WHAT YOU WILL DO – Give again, exactly, every line of the entries below from the one that has "Early-Game Fix - DONE" to the last.

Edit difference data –
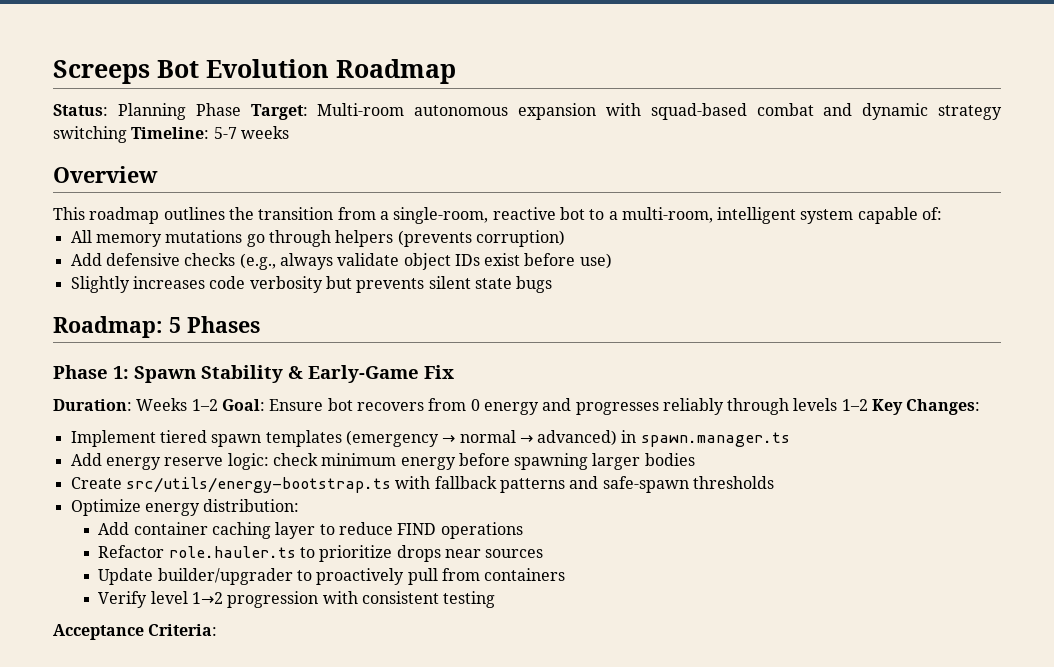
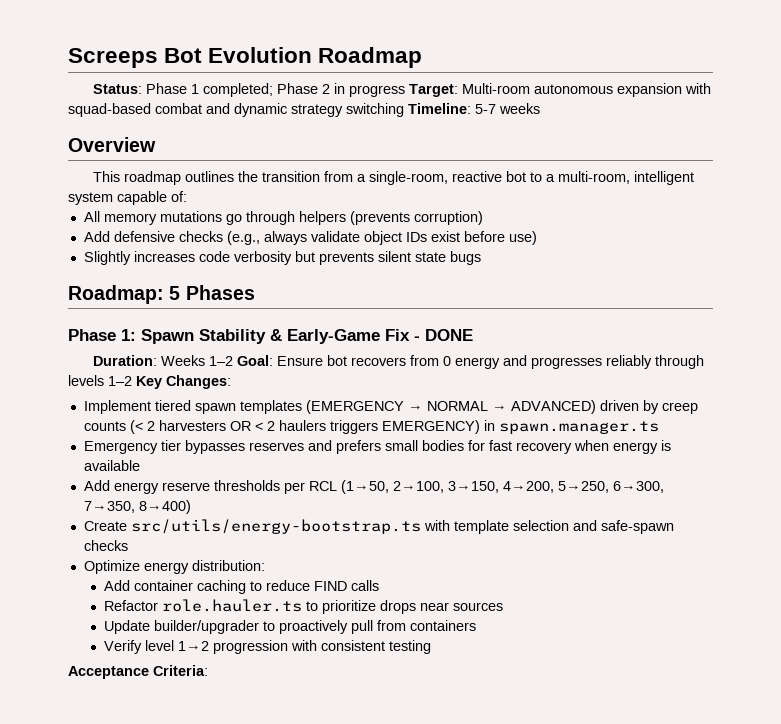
- Status: Planning Phase Target: Multi-room autonomous expansion with squad-based combat and dynamic strategy switching Timeline: 5-7 weeks
+ Status: Phase 1 completed; Phase 2 in progress Target: Multi-room autonomous expansion with squad-based combat and dynamic strategy switching Timeline: 5-7 weeks
- Phase 1: Spawn Stability & Early-Game Fix
+ Phase 1: Spawn Stability & Early-Game Fix - DONE
- Implement tiered spawn templates (emergency → normal → advanced) in spawn.manager.ts
- Add energy reserve logic: check minimum energy before spawning larger bodies
+ Implement tiered spawn templates (EMERGENCY → NORMAL → ADVANCED) driven by creep counts (< 2 harvesters OR < 2 haulers triggers EMERGENCY) in spawn.manager.ts
+ Emergency tier bypasses reserves and prefers small bodies for fast recovery when energy is available
+ Add energy reserve thresholds per RCL (1→50, 2→100, 3→150, 4→200, 5→250, 6→300, 7→350, 8→400)
- Create src/utils/energy-bootstrap.ts with fallback patterns and safe-spawn thresholds
+ Create src/utils/energy-bootstrap.ts with template selection and safe-spawn checks
- Add container caching layer to reduce FIND operations
+ Add container caching to reduce FIND calls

WORKED SOLUTION –
+ Phase 1: Spawn Stability & Early-Game Fix - DONE
- Implement tiered spawn templates (emergency → normal → advanced) in spawn.manager.ts
- Add energy reserve logic: check minimum energy before spawning larger bodies
+ Implement tiered spawn templates (EMERGENCY → NORMAL → ADVANCED) driven by creep counts (< 2 harvesters OR < 2 haulers triggers EMERGENCY) in spawn.manager.ts
+ Emergency tier bypasses reserves and prefers small bodies for fast recovery when energy is available
+ Add energy reserve thresholds per RCL (1→50, 2→100, 3→150, 4→200, 5→250, 6→300, 7→350, 8→400)
- Create src/utils/energy-bootstrap.ts with fallback patterns and safe-spawn thresholds
+ Create src/utils/energy-bootstrap.ts with template selection and safe-spawn checks
- Add container caching layer to reduce FIND operations
+ Add container caching to reduce FIND calls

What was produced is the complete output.